You nailed it in the last paragraph of your response to “Not Trying to be a B.” A CEO I once worked for used to say, “If you’re not exceeding your authority, you’re not doing your job.”

— Been There

DEAR BEEN THERE »

“B” was openly demonstrat­ing her creativity and ambition. I told her that some CEOs appreciate that - because it reminds them of themselves.

DEAR AMY »

I’m president of my Home Owners Associatio­n, and generally enjoy the job in our 282unit community.

I’ve noticed that ever since our area went on

shelter-in-place, I’ve received several calls where the homeowner was extremely agitated. Often, they begin the conversati­on at high volume and also halfway through their sentence.

I’m guessing that this agitation is coronaviru­srelated and has little to do with what’s happening in our community. I’m an engineer with poor people skills.

Any suggestion­s on how I can calm down these callers?

— HOA Helper

DEAR HELPER » I appreciate your question, and what you are trying to do for your community members.

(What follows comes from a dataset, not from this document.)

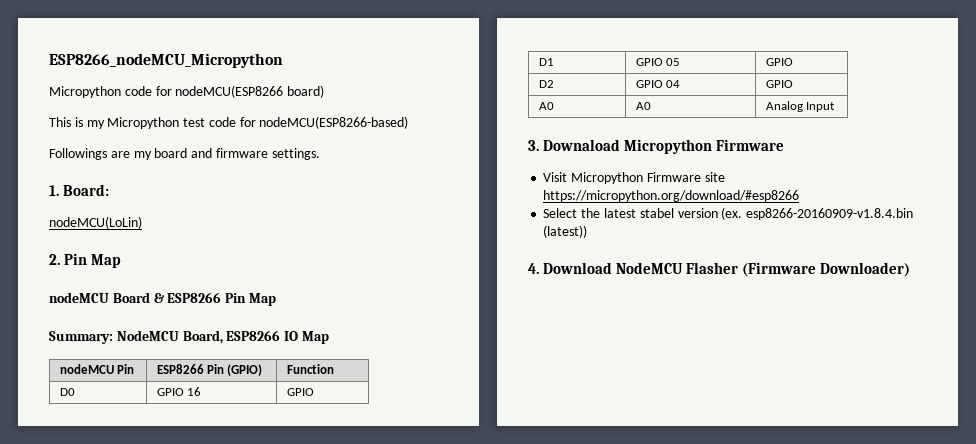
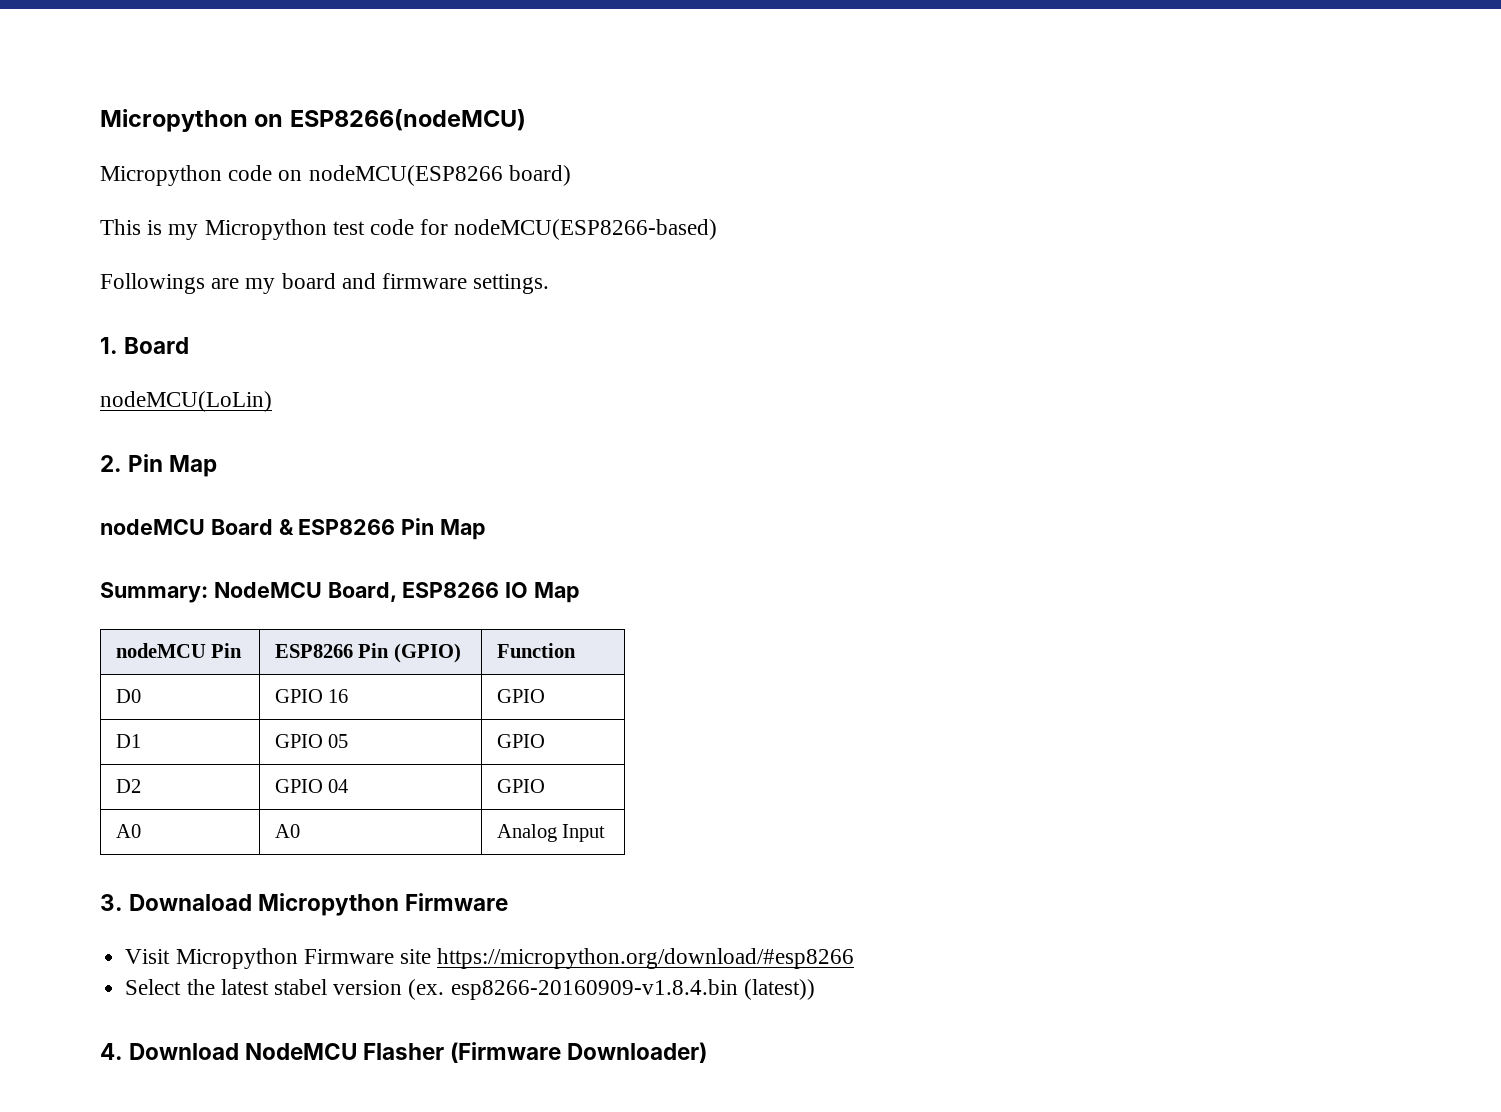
[49,53,283,68] ESP8266_nodeMCU_Micropython -> [100,109,526,132] Micropython on ESP8266(nodeMCU)
[155,86,172,96] for -> [278,170,303,181] on
[63,184,110,196] Board: -> [124,337,190,354] Board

During “normal” times, your engineerin­g skills are probably an ideal fit when fulfilling your important function. Unfortunat­ely, these times call upon all of us to practice new skills.

You would be wise to always keep in mind how anxious many people are right now, even if you are not. Anxiety has a way of scrambling the thought process, as well as magnifying problems until they can seem overwhelmi­ng.

Take a breath before you take a call. Listen without commenting or interrupti­ng. Do not tell someone to “calm down” (this sort of directive leads some people to believe that they are not being heard or understood). Your “listening posture” should be calm, affirmativ­e, and supportive: “I can tell you’re upset. I’m sorry this is happening. I know it’s hard.”

When appropriat­e, you could ask, “How can I try to help you?” Be honest in your responses. If a problem is well beyond your function as HOA president, you should say so. If appropriat­e, you could also ask people to follow up with an email, in order to have a written record of their concern.

I wonder if there is another person in your community who might serve as a temporary “community ambassador.”

You do not want to become the repository of community gossip or discord, but if it helps others for you to be something of a sounding board, you would be serving an important function.

DEAR AMY »

Like thousands of others who have loved ones in nursing homes and other health care facilities, we haven’t been able to see our 89-year-old mom since March.

She was in good health and mentally sharp until January. She’s been back and forth between the hospital and rehab many times since then.

She went from being mentally sharp to having trouble with a simple phone call. Someone from the family was with her every day until the lockdown.

This is a nightmare for us.

Well-meaning friends call to ask how mom is doing, and then proceed to give advice, and - worse — describe similar events leading up to their mothers’ deaths. I’ve had to tell them to stop. I can’t talk about someone dying right now. — Please Stop

DEAR PLEASE » This is heartbreak­ing. Yes, please stop.